THOUGH JOHN STEINBECK WAS NOT, in my opinion, the best California writer of the last century, The Grapes of Wrath remains California’s greatest novel. The native son imagined California from the outside, as a foreigner might; imagined wanting California desperately; imagined California as a remedy for the trial of the nation.

Otherwise, I might think of John Milton when I think of California and the writer’s task. Milton devised that, after the Fall, the temperature in San Diego would remain at 75 degrees, but Adam and Eve’s relationship to a perfect winter day would be changed to one of goose bumps.

The traditional task of the writer in California has been to write about what it means to be human in a place advertised as paradise. Not the Buckeye or the Empire, not the Can-do or the Show-me, California is the Postlapsarian State. Disappointment has always been the theme of California.

For example, my own.

I cannot afford to live here. I mean I do live here—I rent two large rooms, two stories above California Street. My light comes from the south. But if I had to move, I could not afford to live here anymore.

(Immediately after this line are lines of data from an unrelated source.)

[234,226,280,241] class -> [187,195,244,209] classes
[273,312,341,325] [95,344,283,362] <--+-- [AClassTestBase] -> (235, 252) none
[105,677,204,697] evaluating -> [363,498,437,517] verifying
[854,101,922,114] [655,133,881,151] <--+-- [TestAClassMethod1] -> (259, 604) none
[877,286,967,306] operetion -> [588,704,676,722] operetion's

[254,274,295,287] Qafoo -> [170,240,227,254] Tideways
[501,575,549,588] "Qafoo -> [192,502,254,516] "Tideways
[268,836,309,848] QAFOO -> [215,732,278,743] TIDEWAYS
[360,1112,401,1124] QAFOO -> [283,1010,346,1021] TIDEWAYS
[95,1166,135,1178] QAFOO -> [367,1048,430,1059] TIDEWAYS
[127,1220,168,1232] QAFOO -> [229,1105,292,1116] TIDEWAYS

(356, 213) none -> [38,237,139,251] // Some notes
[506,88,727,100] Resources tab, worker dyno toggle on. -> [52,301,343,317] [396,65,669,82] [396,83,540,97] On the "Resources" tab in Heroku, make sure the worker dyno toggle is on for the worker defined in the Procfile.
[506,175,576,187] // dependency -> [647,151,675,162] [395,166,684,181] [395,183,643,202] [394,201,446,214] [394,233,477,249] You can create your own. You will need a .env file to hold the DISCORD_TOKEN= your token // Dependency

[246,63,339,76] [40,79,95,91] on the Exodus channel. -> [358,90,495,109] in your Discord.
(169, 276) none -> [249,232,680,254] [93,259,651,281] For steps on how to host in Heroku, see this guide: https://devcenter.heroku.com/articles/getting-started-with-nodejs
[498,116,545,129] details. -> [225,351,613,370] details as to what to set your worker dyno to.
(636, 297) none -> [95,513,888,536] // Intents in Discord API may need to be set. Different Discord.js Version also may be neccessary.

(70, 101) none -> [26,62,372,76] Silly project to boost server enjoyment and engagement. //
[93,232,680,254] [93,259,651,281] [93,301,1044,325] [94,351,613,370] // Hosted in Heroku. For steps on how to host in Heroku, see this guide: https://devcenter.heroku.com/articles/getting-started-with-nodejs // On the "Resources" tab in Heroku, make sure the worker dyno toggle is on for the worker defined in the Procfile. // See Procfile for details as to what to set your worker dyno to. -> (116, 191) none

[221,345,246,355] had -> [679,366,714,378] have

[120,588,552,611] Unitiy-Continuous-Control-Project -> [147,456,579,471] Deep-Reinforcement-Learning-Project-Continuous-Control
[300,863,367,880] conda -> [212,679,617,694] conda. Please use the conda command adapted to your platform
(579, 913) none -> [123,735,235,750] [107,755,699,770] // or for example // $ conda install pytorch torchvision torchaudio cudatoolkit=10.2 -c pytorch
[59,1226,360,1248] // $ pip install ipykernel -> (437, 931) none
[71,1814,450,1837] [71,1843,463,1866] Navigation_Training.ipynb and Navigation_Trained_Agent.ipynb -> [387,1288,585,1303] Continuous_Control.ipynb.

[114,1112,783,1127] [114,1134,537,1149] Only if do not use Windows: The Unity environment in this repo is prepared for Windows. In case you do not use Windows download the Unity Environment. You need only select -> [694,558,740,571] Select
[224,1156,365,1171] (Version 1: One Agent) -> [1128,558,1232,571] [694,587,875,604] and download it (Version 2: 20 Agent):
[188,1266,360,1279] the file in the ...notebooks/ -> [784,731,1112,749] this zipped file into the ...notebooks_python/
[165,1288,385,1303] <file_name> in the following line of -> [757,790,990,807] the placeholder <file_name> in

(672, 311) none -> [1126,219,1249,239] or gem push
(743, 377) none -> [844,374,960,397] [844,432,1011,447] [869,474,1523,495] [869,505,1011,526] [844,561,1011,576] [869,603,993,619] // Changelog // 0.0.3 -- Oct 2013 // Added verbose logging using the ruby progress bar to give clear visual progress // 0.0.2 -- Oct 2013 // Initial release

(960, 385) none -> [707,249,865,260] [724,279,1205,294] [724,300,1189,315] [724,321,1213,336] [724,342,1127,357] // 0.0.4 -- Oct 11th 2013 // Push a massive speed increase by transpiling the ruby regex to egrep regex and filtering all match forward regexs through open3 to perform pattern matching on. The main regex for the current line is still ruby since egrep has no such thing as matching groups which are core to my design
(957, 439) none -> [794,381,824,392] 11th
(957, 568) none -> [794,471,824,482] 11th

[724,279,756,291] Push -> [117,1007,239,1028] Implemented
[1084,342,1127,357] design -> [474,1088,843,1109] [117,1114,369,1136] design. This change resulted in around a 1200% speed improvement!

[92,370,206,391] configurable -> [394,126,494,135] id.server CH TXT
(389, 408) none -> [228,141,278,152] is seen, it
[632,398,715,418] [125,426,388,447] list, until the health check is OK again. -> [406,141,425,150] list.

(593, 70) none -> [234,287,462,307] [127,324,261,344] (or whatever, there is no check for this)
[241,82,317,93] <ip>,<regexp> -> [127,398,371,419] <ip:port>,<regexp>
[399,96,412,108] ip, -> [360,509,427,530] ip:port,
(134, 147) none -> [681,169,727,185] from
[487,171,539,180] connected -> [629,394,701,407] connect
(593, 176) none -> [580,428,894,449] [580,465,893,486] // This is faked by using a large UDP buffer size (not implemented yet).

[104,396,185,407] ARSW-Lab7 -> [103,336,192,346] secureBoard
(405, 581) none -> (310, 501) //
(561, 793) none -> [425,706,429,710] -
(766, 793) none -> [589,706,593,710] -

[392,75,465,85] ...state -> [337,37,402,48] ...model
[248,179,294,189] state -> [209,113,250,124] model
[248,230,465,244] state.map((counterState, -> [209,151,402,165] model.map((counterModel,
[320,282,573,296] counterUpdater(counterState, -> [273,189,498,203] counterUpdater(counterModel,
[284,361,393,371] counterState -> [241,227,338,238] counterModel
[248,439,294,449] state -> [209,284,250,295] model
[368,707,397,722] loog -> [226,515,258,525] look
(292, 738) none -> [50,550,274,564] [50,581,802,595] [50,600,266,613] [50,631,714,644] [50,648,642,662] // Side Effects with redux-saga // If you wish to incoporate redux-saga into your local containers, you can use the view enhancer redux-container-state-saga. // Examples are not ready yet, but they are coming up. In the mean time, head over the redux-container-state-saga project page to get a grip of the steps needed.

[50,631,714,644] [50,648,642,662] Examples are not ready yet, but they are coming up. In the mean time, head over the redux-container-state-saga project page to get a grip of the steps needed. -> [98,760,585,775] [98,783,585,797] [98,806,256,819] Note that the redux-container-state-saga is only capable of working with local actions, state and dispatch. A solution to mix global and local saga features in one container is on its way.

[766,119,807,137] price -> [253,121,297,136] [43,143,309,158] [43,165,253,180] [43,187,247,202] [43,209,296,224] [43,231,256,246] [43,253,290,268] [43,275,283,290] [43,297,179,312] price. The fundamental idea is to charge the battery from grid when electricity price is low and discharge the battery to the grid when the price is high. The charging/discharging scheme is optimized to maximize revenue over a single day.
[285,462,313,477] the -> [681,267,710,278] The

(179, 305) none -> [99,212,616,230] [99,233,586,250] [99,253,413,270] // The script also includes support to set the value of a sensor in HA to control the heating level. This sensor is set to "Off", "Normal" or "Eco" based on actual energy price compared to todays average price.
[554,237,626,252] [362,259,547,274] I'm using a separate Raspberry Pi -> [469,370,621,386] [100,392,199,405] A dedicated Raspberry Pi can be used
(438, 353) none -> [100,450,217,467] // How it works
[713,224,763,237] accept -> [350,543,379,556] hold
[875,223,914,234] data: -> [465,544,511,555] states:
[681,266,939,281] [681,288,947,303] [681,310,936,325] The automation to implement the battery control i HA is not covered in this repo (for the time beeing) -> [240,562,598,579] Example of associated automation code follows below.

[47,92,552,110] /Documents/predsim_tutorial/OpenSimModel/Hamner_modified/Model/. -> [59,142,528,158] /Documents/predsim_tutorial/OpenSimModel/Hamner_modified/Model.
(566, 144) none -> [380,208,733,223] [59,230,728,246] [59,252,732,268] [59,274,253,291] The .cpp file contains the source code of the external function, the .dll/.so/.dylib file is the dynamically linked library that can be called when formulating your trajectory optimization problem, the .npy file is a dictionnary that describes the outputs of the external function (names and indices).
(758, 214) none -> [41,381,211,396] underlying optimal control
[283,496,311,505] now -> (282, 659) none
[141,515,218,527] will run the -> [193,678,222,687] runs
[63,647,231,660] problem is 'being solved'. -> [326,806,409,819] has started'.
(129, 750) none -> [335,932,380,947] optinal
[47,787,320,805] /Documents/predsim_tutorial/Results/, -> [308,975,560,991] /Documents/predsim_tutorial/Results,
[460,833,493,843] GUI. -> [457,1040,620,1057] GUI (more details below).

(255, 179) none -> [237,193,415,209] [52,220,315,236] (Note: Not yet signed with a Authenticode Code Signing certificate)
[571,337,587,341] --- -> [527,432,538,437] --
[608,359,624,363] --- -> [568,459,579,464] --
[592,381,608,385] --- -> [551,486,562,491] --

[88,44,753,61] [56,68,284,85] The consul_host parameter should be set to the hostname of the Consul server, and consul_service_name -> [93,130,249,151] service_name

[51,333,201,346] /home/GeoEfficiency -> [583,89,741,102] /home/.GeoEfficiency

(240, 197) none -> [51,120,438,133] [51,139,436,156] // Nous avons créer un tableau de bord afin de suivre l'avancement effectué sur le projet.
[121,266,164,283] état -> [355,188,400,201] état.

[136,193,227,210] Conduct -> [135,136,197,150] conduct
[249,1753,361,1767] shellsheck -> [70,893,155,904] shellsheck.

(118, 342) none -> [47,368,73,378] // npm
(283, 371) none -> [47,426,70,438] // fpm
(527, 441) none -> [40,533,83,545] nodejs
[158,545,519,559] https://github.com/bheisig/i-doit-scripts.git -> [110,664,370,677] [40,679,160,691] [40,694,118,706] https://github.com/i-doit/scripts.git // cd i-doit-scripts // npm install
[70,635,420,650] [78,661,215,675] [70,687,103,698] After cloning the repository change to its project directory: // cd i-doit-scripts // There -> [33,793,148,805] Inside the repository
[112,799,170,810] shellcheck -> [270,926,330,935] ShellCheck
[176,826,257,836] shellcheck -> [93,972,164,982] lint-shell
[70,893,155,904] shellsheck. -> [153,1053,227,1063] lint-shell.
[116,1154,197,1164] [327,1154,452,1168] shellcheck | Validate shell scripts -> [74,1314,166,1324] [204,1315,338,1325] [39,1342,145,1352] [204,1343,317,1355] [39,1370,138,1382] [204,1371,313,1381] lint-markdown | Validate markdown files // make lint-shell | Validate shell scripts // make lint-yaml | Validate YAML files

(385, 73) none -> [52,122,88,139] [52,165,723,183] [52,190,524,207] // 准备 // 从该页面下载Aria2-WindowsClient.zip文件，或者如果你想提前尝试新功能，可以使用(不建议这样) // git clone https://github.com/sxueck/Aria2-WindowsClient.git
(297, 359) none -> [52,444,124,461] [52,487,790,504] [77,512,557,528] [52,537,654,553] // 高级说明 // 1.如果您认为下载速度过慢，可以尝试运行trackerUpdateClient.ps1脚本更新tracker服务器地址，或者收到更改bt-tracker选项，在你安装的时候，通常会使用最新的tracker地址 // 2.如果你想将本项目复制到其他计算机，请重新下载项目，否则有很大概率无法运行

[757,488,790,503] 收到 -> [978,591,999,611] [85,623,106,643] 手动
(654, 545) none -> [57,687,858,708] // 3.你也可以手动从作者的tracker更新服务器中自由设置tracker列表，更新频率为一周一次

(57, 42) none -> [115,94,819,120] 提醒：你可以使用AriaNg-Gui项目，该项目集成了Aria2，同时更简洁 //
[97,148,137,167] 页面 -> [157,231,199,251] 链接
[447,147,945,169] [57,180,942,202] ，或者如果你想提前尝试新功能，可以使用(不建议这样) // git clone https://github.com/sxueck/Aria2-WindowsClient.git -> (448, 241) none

In San Francisco, small Victorians, small rooms, steep stairs, are selling for three or four million and are repainted to resemble Bavarian cuckoo clocks—browns and creams and the mute greens tending to blue. That is my mood. If I owned one of the Victorians, I would no doubt choose another comparison. It is like living on a street of cuckoo clocks—and all the cuckoos are on cell phones—I won’t say striking 13; nevertheless a version of postmodernity I had not anticipated. Only well-to-do futurists and stuffed T-shirts can afford to live in this 19th-century neighborhood.

My complaint with my city is that I am middle-aged.